2007-03-06
CLASSIC LITERATURE
|
One Hundred Years of Solitude
by Gabriel Garcia Marquez
Publisher Note:
One of the most influential literary works of our time, One Hundred Years of Solitude remains a dazzling and original achievement by the masterful Gabriel Garcia Marquez, winner of the Nobel Prize in Literature.
Troy Note:
if you could meld the randomness of vonnegut into the descriptiveness of faulkner, you'd have a sense for the style gabrial garcia marquez works in. his manner is both heavy and constant. allowing your mind to wander for even a sentence is asking for narrative discord, in that such a lapse can leave you sitting in the wrong decade or continent, because it is in single disconnected sentences that main characters die, wars begin and incestuous relationships produce offspring. and given the randomness of the presentation it's not like you can anticipate such events because one sprawling paragraph can jump you forward twenty years and then back seven as if all storytellers treat time in this way. and if the erratic timeline doesn't unseat your footing, the exotic naming of characters (Jose Arcadio Buendia, Colonel Aureliano Beundia, Mauricio Babilonia, Santa Sofia de la Piedad) should keep the gears in your mind warm and spinning.

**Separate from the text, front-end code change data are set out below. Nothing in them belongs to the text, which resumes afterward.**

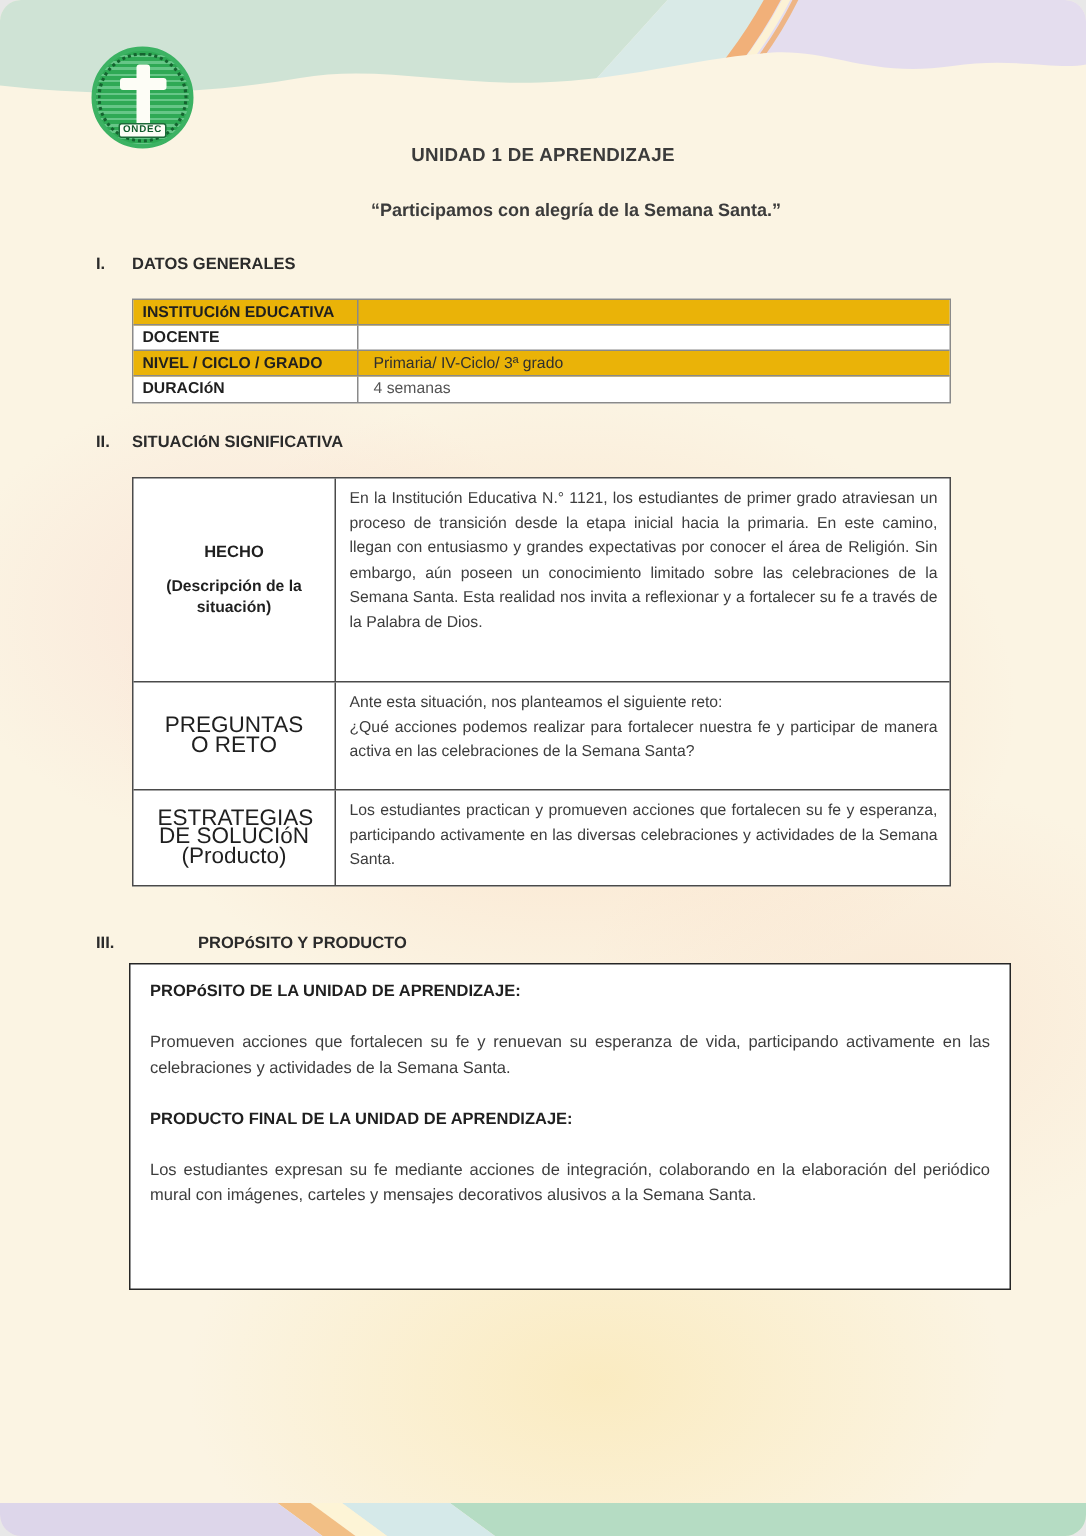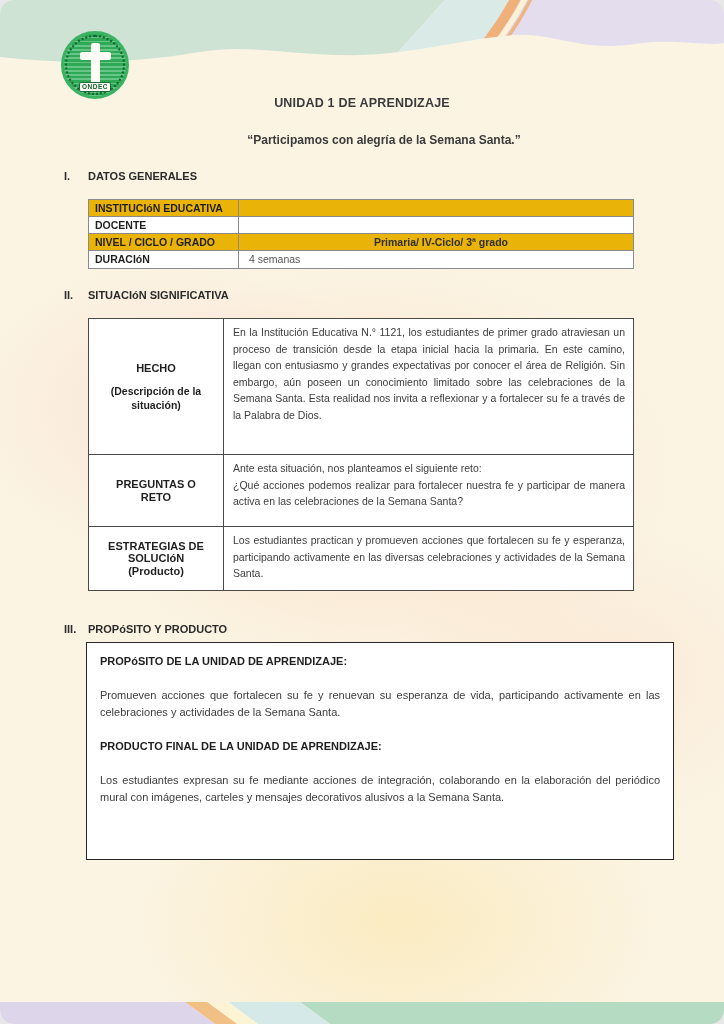--- a/index.html
+++ b/index.html
@@ -57,7 +57,7 @@
   .t1-label { flex:0 0 150px; border-right:1px solid #8a8a8a; font-size:10.5px; font-weight:bold;
     color:#1f1f1f; line-height:16px; padding-left:6px; overflow:hidden; white-space:nowrap; }
   .t1-value { flex:1; font-size:10.5px; line-height:16px; padding-left:10px; overflow:hidden; white-space:nowrap; }
-  .t1-value.bold { font-weight:bold; color:#2f2f2f;text-align:center; }
+  .t1-value.bold { font-weight:normal; color:#2f2f2f; }
   .t1-value.gray { color:#555; }
 
   

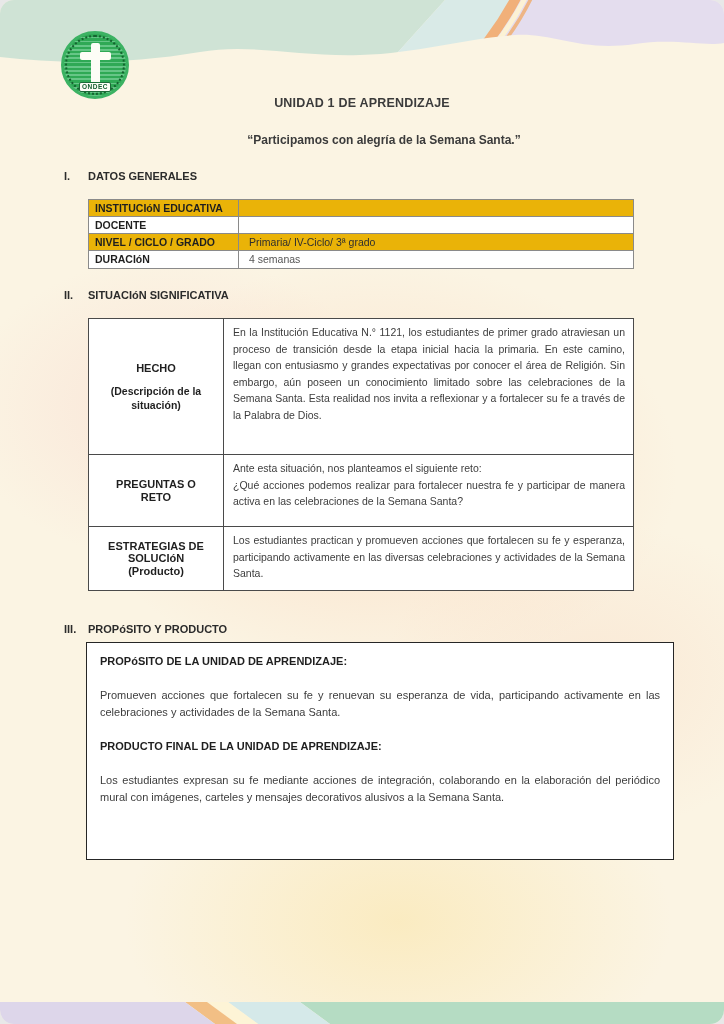--- a/index.html
+++ b/index.html
@@ -69,7 +69,7 @@
     align-items:center; justify-content:center; text-align:center; color:#1f1f1f; padding:4px 8px; }
   .t2-label .big { font-size:11px; font-weight:bold; margin-bottom:10px; }
   .t2-label .mid { font-size:10.5px; font-weight:bold; line-height:14px; max-width:105px; }
-  .t2-label .small { font-size:11px; font-weight:bold; line-height:12.5px; max-width:102px;text-align:center; }
+  .t2-label .small { font-size:15px; font-weight:normal; line-height:12.5px; max-width:102px;text-align:center; }
   .t2-content { flex:1; padding:5px 8px 4px 9px; font-size:10.5px; line-height:16.5px;
     color:#3d3d3d; text-align:justify; overflow:hidden; }
   .t2-content .plainline { text-align:left; }

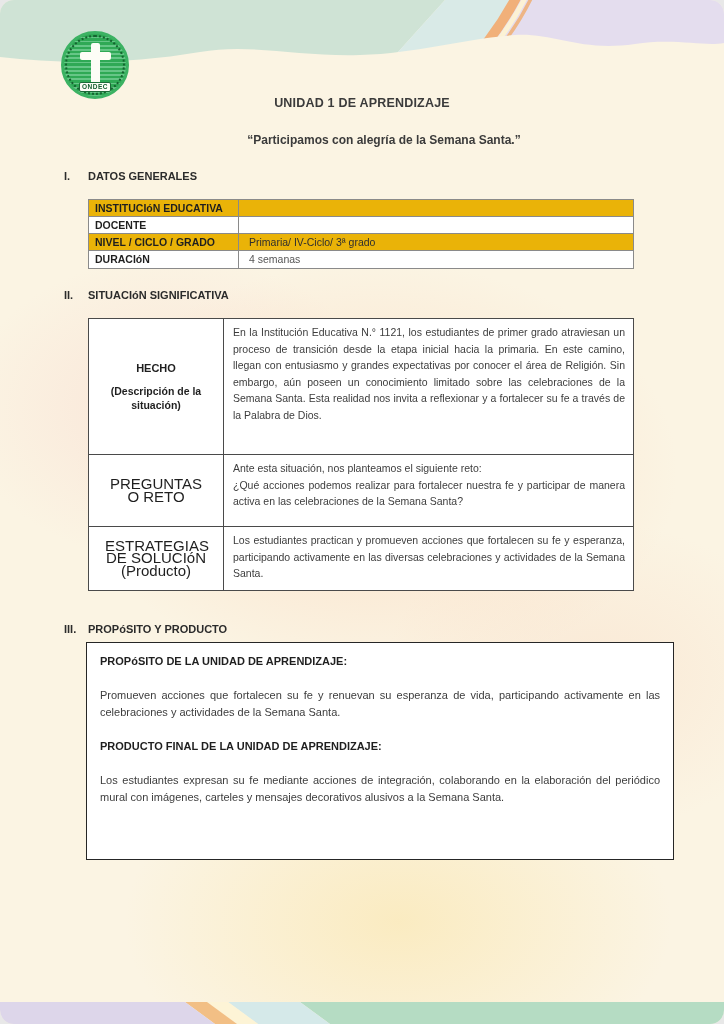--- a/index.html
+++ b/index.html
@@ -47,7 +47,7 @@
 
   .sec-heading { position:absolute; left:64px; display:flex; font-size:11px; font-weight:bold; color:#2b2b2b; }
   .sec-heading .num { width:24px; flex:0 0 24px; }
-  .sec-1 { top:170px; } .sec-2 { top:289px; } .sec-3 { top:623px; }
+  .sec-1 { top:170px; } .sec-2 { top:289px; } .sec-3 { top:623px;gap:44px; }
 
   
   .t1 { position:absolute; left:88px; top:199px; width:546px; border:1px solid #8a8a8a; background:#fff; }

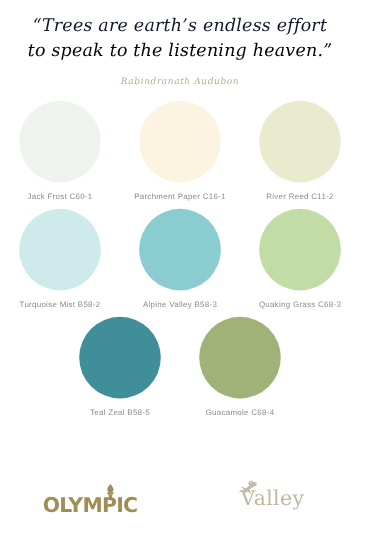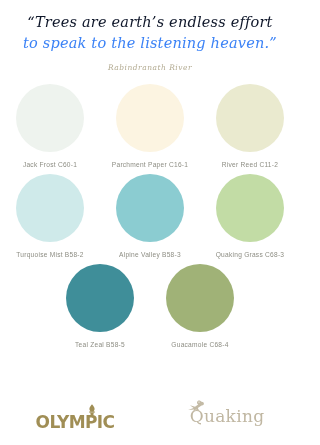--- a/index.html
+++ b/index.html
@@ -132,7 +132,7 @@
 
 <div class="quote-block">
   <div class="quote-line" style="color: #0f172a;">“Trees are earth’s endless effort</div>
-  <div class="quote-line" style="color: #3b82f6;">to speak to the listening heaven.”</div>
+  <div class="quote-line" style="color: #000000;">to speak to the listening heaven.”</div>
   <div class="quote-attrib">Rabindranath River</div>
 </div>
 

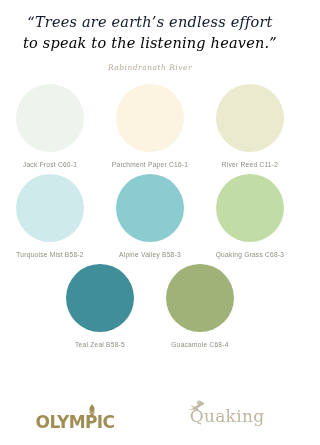--- a/index.html
+++ b/index.html
@@ -133,7 +133,7 @@
 <div class="quote-block">
   <div class="quote-line" style="color: #0f172a;">“Trees are earth’s endless effort</div>
   <div class="quote-line" style="color: #000000;">to speak to the listening heaven.”</div>
-  <div class="quote-attrib">Rabindranath River</div>
+  <div class="quote-attrib">Rabindranath Audubon</div>
 </div>
 
 <div class="swatch-grid">

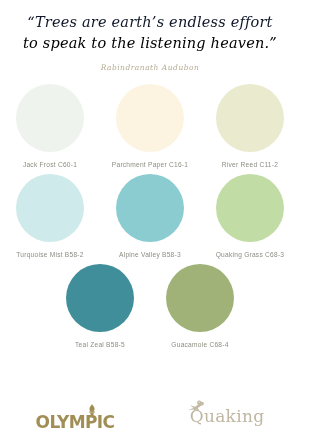--- a/index.html
+++ b/index.html
@@ -208,7 +208,7 @@
           <circle cx="13.0" cy="3.1" r="0.55" fill="#ffffff"></circle>
         </svg>
       </span>
-      <span class="audubon-word" style="color: rgb(192, 183, 162);">Quaking</span>
+      <span class="audubon-word" style="color: rgb(192, 183, 162);">Valley</span>
     </div>
   </div>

obviously, this is not an easy or leisurely read. you're going to work to experience what is to be had. at least the morsel inside contains a mysterious and whimsical world rife with the unexpected and sometimes unimaginable. should you elect to wiggle this loose from your bookshelf, i suggest getting a few good nights of sleep under your belt as to not be left in the wake marquez's century long adventure creates.